ACTION ITEM: Lines with "discount" in the entries below: count them and reply with the number alone.
------ PROVIDED INFORMATION
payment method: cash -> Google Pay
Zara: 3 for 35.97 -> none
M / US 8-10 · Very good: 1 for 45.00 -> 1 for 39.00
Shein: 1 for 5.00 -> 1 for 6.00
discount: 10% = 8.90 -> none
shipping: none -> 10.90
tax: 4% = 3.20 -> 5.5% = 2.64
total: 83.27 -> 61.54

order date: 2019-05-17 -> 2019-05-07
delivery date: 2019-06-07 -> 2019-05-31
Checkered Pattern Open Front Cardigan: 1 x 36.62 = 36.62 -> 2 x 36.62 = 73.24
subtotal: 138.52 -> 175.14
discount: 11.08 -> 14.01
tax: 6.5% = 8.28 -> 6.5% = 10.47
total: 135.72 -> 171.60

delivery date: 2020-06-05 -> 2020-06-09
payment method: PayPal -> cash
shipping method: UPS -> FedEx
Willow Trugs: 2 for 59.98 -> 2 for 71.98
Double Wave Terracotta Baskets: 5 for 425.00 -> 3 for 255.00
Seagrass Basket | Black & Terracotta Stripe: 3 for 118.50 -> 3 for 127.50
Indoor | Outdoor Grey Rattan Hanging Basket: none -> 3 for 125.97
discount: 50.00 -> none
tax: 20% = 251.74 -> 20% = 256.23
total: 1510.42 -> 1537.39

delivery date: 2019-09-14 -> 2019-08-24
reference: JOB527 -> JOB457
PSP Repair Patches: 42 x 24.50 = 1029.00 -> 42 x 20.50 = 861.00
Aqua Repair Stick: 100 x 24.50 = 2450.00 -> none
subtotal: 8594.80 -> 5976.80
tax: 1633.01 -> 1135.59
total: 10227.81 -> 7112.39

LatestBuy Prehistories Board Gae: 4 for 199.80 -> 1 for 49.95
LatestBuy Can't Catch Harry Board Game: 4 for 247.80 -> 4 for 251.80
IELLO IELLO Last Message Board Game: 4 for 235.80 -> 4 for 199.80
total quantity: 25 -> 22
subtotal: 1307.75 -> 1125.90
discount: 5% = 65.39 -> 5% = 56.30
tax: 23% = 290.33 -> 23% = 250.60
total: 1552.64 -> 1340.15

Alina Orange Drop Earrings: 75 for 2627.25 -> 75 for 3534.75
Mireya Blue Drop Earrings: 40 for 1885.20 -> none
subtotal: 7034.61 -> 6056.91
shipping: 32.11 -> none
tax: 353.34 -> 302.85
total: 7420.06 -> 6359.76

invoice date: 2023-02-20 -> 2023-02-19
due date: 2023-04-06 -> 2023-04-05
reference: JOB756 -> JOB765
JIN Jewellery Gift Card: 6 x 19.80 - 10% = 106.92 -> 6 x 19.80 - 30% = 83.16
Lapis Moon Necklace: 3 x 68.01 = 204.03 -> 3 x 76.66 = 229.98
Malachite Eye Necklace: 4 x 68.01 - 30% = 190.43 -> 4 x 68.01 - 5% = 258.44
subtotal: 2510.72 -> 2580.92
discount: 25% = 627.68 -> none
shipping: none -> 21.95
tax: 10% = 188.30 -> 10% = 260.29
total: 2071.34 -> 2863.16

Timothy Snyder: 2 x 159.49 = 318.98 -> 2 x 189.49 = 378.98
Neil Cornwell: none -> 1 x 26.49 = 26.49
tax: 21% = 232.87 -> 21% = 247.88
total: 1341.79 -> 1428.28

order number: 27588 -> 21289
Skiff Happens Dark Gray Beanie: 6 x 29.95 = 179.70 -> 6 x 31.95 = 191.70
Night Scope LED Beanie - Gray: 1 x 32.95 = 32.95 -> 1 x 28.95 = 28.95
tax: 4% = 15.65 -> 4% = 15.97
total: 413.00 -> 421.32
------------
RESPONSE TO THE TASK: 5